I Might Be Right, I Might Be Wrong
Let us talk about time and date formats. It is a subject that comes up every so often, and I have been told I am wrong about the way I write time and date. I think I use the format that makes the most sense to me, but that is just the way I think. There are many other ways I have dates and times written, but I am writing specifically about the United States today.
I spent 20 years in the US Air Force. That is 20 years of writing time in 24-hour format. In the United States, common usage for time is to use a 12-hour format, with AM and PM. However, even many of the clocks I used for 20 years had 24-hour format. 24-hour format is designed to be easy to learn and use. It means you simply add 12 to any time after 12:59 pm. There is never a mistake as to whether someone means morning or night, since time starts at 0:01 every day and ends at 23:59 every night. Since I find this method more accurate for myself than writing am and pm, I use 24-hour time format on all my devices that allow it. I never have to squint to see an am or a pm, it is not needed. I find this format very easy to read and understand.
I also write my dates weird, for the United States. In the military, we always wrote dates as 12/02/08, which is year, month, day. Doing that for 20 years leads to confusion when trying to follow both civilian dates written as 02/08/12 and military dates. See, when looking at the two dates, it is not intuitive to determine what is meant in either one. Of course, for civilians, there is no confusion. They know if they are citizens of the United States, the format is always month, day, year. Unfortunately, it is not so easy when they are not US citizens. I tend to use the one I spent 20 years learning to use, with a four digit year. It is just easier for me to stick with a single format, so while still in the military, I learned to use the military format all the time.
I sometimes resort to spelling out the month instead of using a couple of numbers for it. It also makes it easier to know for certain what the date is in the future. If I see the date as numbers only, it can be difficult to determine what it should be. If I see the date with the month spelled out, it doesn’t matter where the four digit year is, it is obvious what the date should be. Of course, the month written out only works for those that read english.

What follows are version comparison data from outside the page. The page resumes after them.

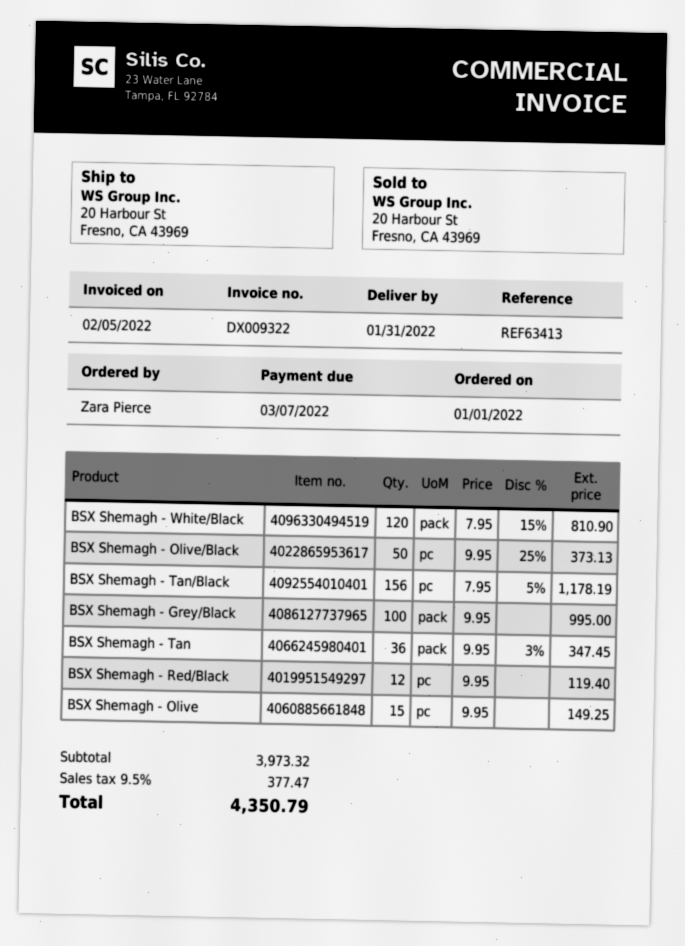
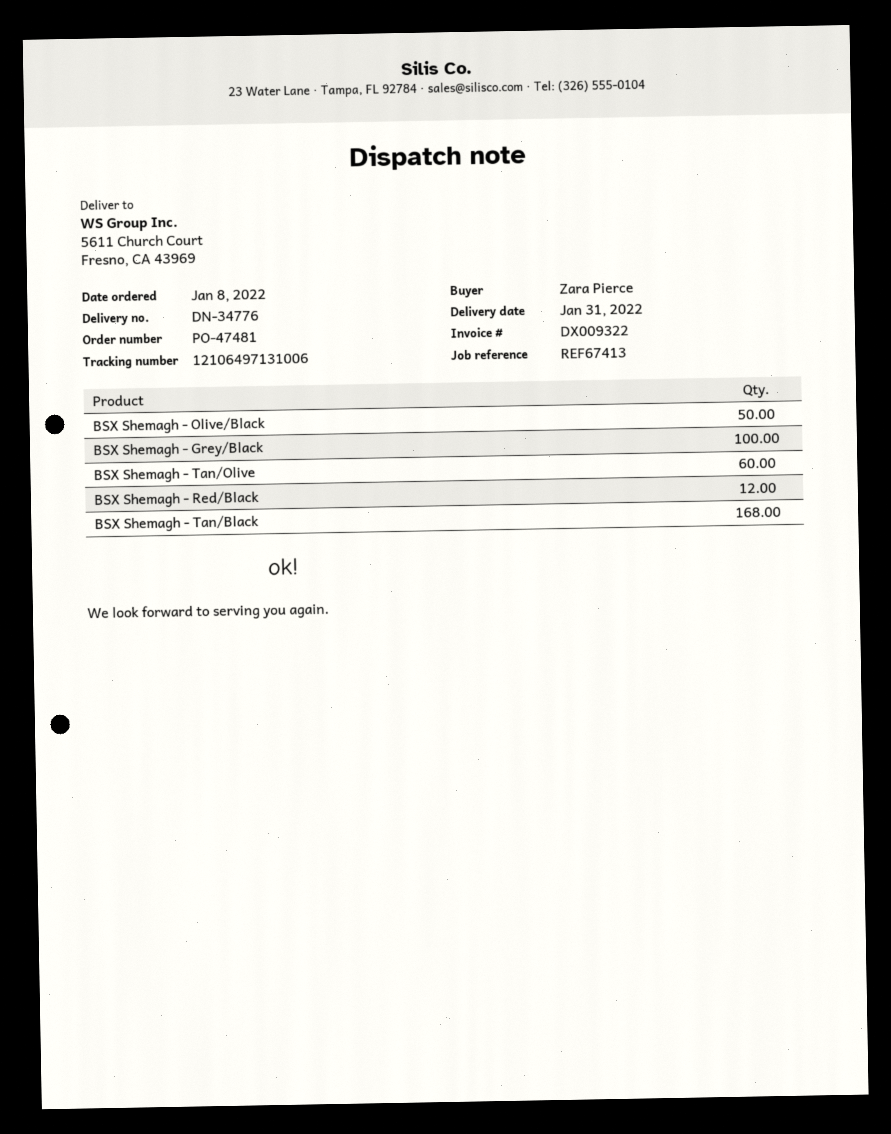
order date: 2022-01-01 -> 2022-01-08
reference: REF63413 -> REF67413
ship to: 20 Harbour St, Fresno, CA 43969 -> 5611 Church Court, Fresno, CA 43969
BSX Shemagh - White/Black: 120 -> none
BSX Shemagh - Tan/Black: 156 -> 168
BSX Shemagh - Tan: 36 -> none
BSX Shemagh - Olive: 15 -> none
BSX Shemagh - Tan/Olive: none -> 60

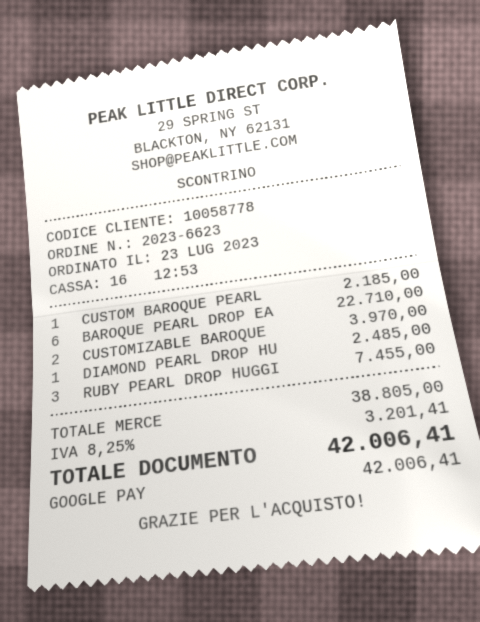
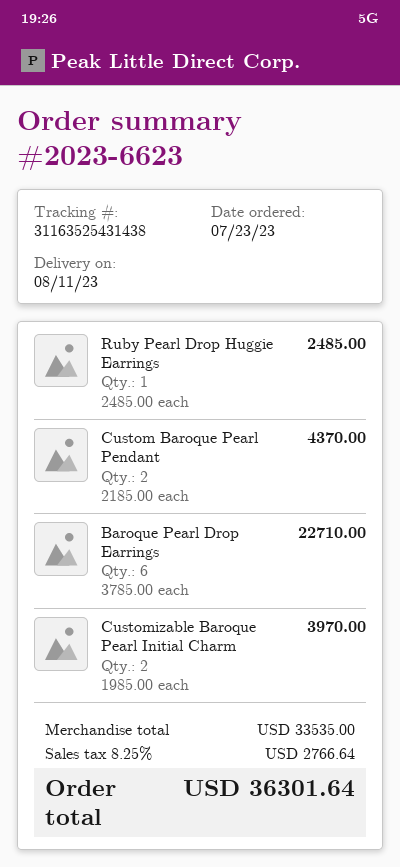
CUSTOM BAROQUE PEARL: 1 for 2185.00 -> 2 for 4370.00
DIAMOND PEARL DROP HU: 1 for 2485.00 -> none
RUBY PEARL DROP HUGGI: 3 for 7455.00 -> 1 for 2485.00
subtotal: 38805.00 -> 33535.00
tax: 8.25% = 3201.41 -> 8.25% = 2766.64
total: 42006.41 -> 36301.64

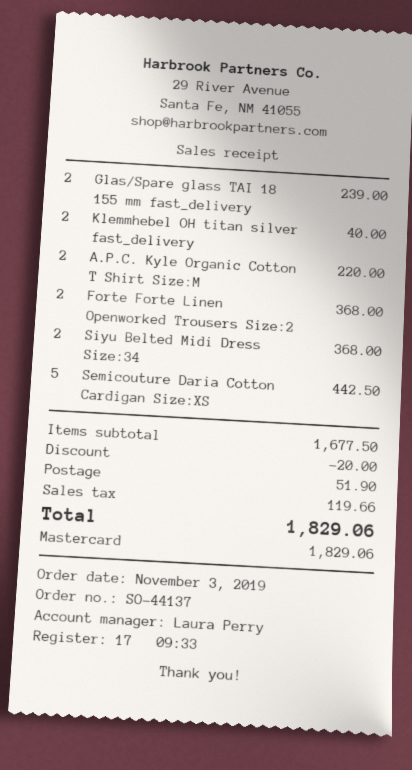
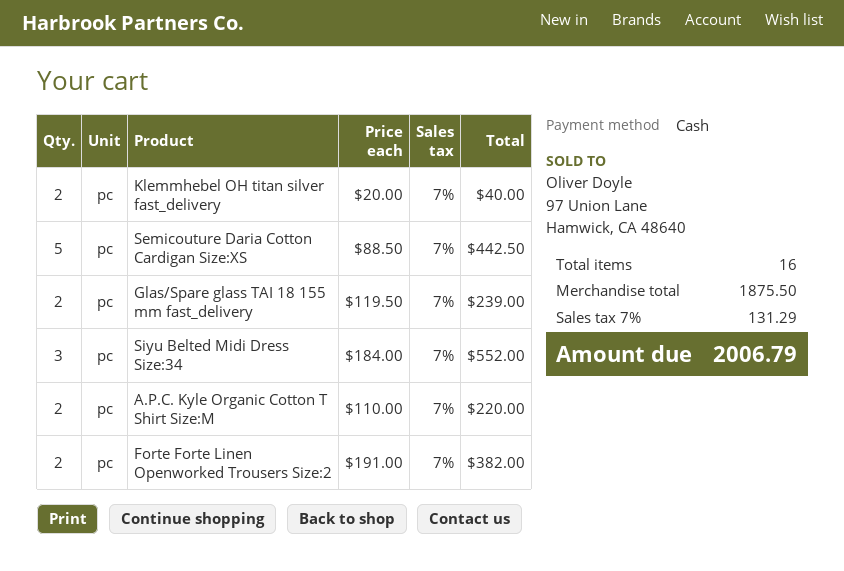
payment method: Mastercard -> cash
Forte Forte Linen Openworked Trousers Size:2: 2 for 368.00 -> 2 for 382.00
Siyu Belted Midi Dress Size:34: 2 for 368.00 -> 3 for 552.00
subtotal: 1677.50 -> 1875.50
discount: 20.00 -> none
shipping: 51.90 -> none
tax: 119.66 -> 131.29
total: 1829.06 -> 2006.79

I have records going back to 1953. Yes, that is a very long time. When I read old papers and records, I look at the dates. When they are written in numbers only, they can be difficult to determine. Dates before the year 2000 were normally written as two digit year, because we all knew it was the 1900’s in front. It did not matter if it was 1901 or 1999, you only needed the last two digits. All that changed in the future, when we realized that 01, or even ’01 could mean 2001. Oops. Now we are 14 years into that future, and the years are almost always written in 4 digits instead of two.
As for myself, I will continue to keep my devices set to a 24 hour clock. I will also continue to upset the majority in the United States, by writing my dates as yyyy-mm-dd. For myself, there is no confusion left. For others, sometimes it might be confusing, and sometimes it will be obvious. However, I have to look at those numbers daily. I will use what is easiest for me, now.